On the latest release of Final Cut Pro X itself, Philip likes the new Clip Skimming, which solo's the layer you are skimming, as well as the support for layered Photoshop files, which let's you separate out an view the separate layers of the file. He'd like to be able use the skimmer feature inside layers.

He suspects that the Enhanced Keyer is good, though he noted that he hadn't really been able to test it as the existing keyer is so good:
I went through all my green and blue screen material, and I cannot find any material that I've got that requires the new features in the Keyer. Not because the new keyer is bad, but because the old keyer was so good.
Philip clearly thinks the new multi-cam feature was worth waiting for. He had said that he thought Apple was delaying multi-cam until the point where they could make it idiot proof, but "You can't make something idiot proof; they are very resourceful." He does think "they have made it a whole lot easier."

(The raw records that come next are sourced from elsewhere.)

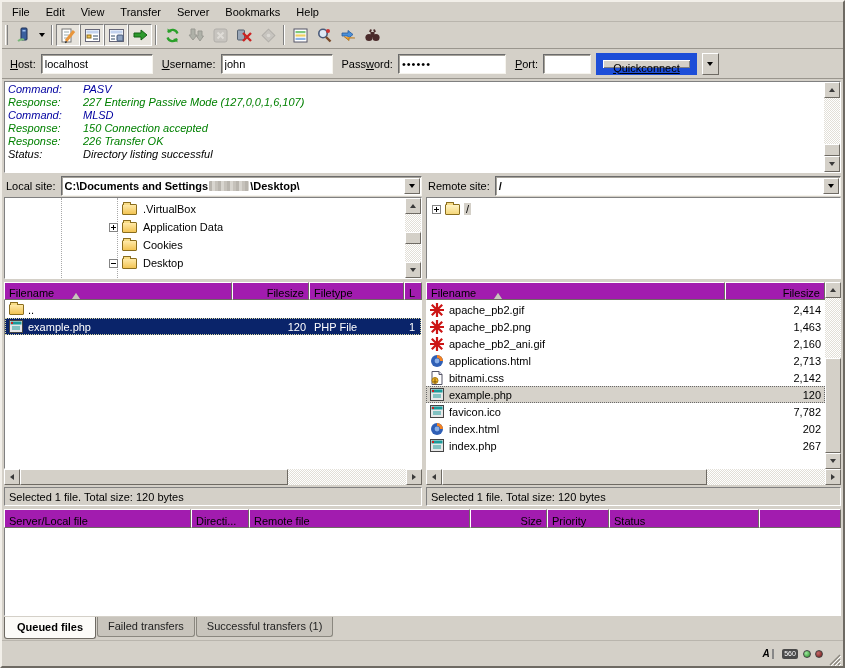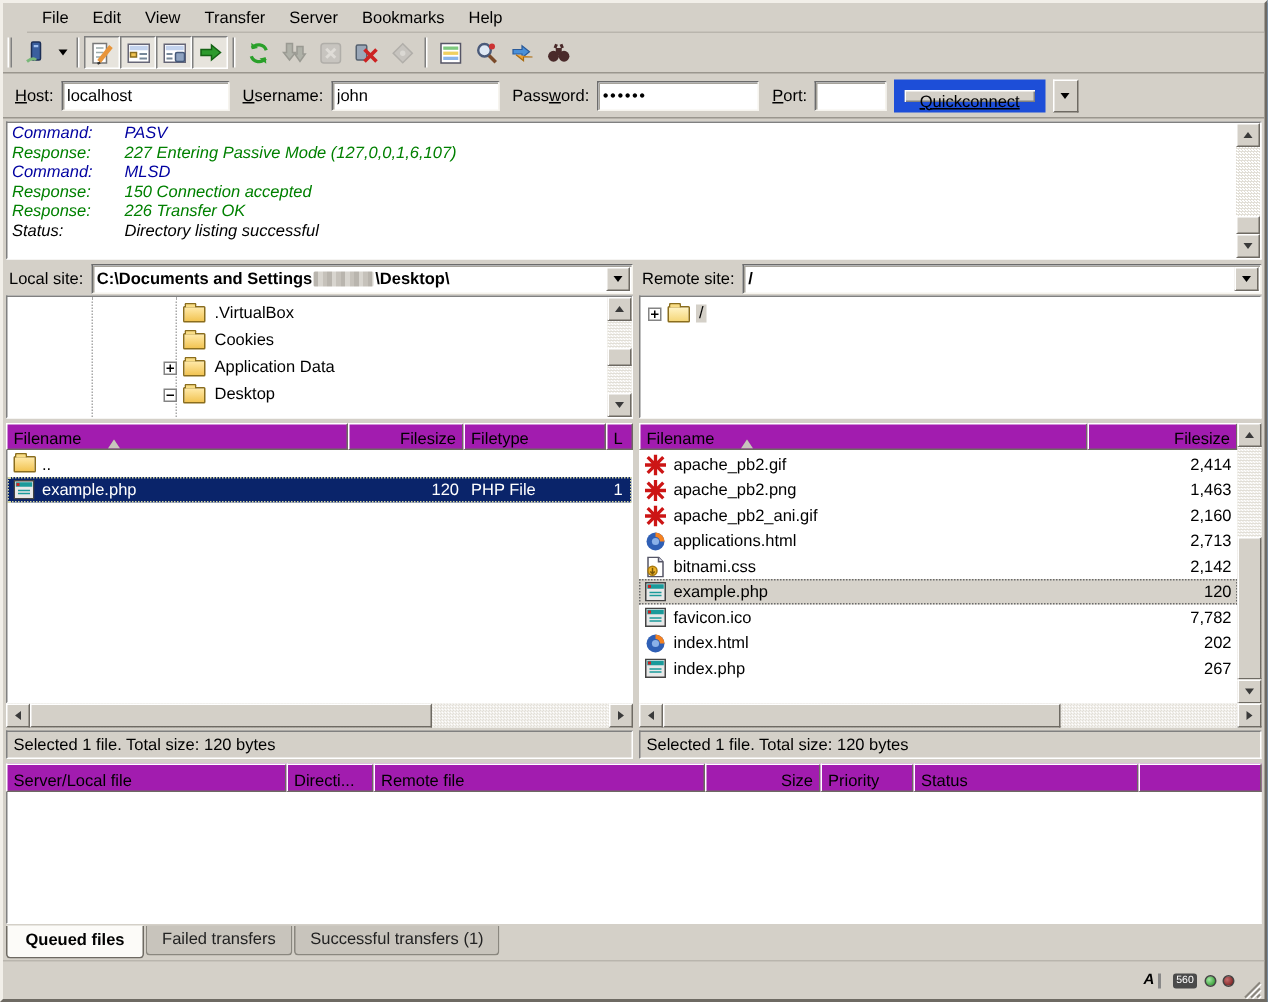--- a/index.html
+++ b/index.html
@@ -26,7 +26,7 @@
   .g-min{width:7px;height:2px;background:#000;margin-top:7px;}
   .g-max{width:8px;height:7px;border:1px solid #000;border-top-width:2px;}
   
-  .menubar{height:20px;flex:0 0 20px;display:flex;align-items:center;padding-left:2px;border-bottom:1px solid #b9b5ad;margin-left:16px;}
+  .menubar{height:20px;flex:0 0 20px;display:flex;align-items:center;padding-left:2px;border-bottom:1px solid #b9b5ad;}
   .menu-item{padding:2px 8px;}
   
   .toolbar{height:27px;flex:0 0 27px;display:flex;align-items:center;padding:1px 2px;border-bottom:1px solid #9a968e;background:#d4d0c8;}

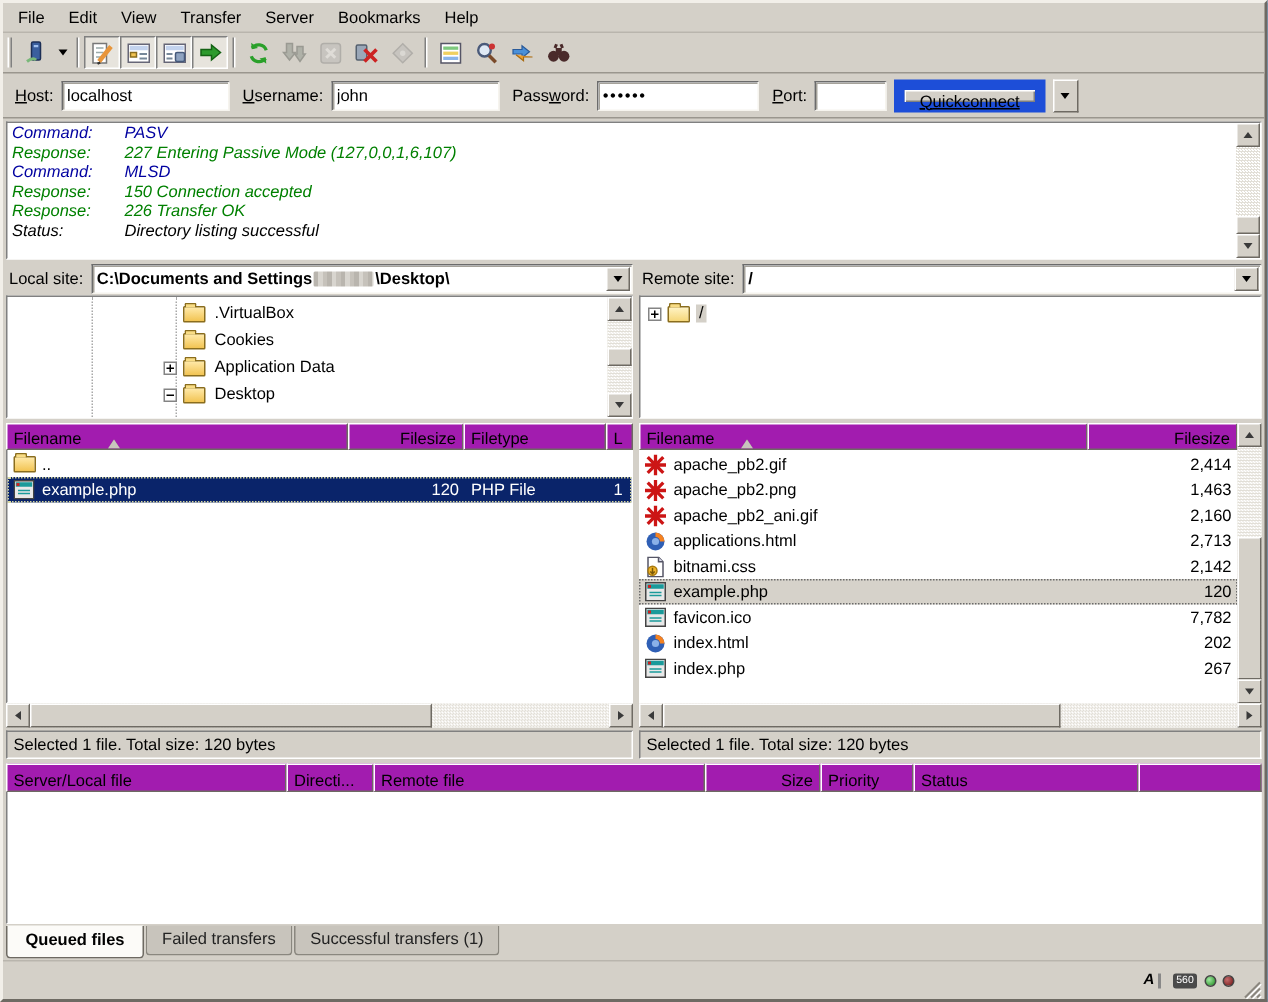--- a/index.html
+++ b/index.html
@@ -330,15 +330,15 @@
           </div>
           <div class="tree-row">
             <span style="width:104px"></span>
+              <span class="exp plus"></span>
+            <span class="folder"></span>
+            <span class="t-label">Application Data</span>
+          </div>
+          <div class="tree-row">
+            <span style="width:104px"></span>
               <span class="exp none"></span>
             <span class="folder"></span>
             <span class="t-label">Cookies</span>
-          </div>
-          <div class="tree-row">
-            <span style="width:104px"></span>
-              <span class="exp plus"></span>
-            <span class="folder"></span>
-            <span class="t-label">Application Data</span>
           </div>
           <div class="tree-row">
             <span style="width:104px"></span>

The new multi-cam feature improves on the previous version not just because you no longer have to having matching formats and tight control points, but because it will perform a synch using either audio or other metadata, and it provides the option to adjust the angles without having to remake the clip. You can choose which track to take the audio from, and you can have an audio-only track as a source. On the audio synching feature he noted: "Bruce Sharp at Plural Eyes showed us the way, and Apple has borrowed from the best."

Philip said that he likes the fact that Apple didn't talk about everything they did; "Apple will only ever point to three things in any major release." You now have the ability to re-link an Event file. He also showed the backup file which Final Cut Pro X now saves automatically every fifteen minutes "It'll offer you the choice of opening the backup if the file is corrupt." He did not recommend using the backup for version control as there's only one copy and it's overwritten. Instead, you can duplicate your project. For Collaboration he said that "as long as the person has the media, has the event, you can send them just the Project."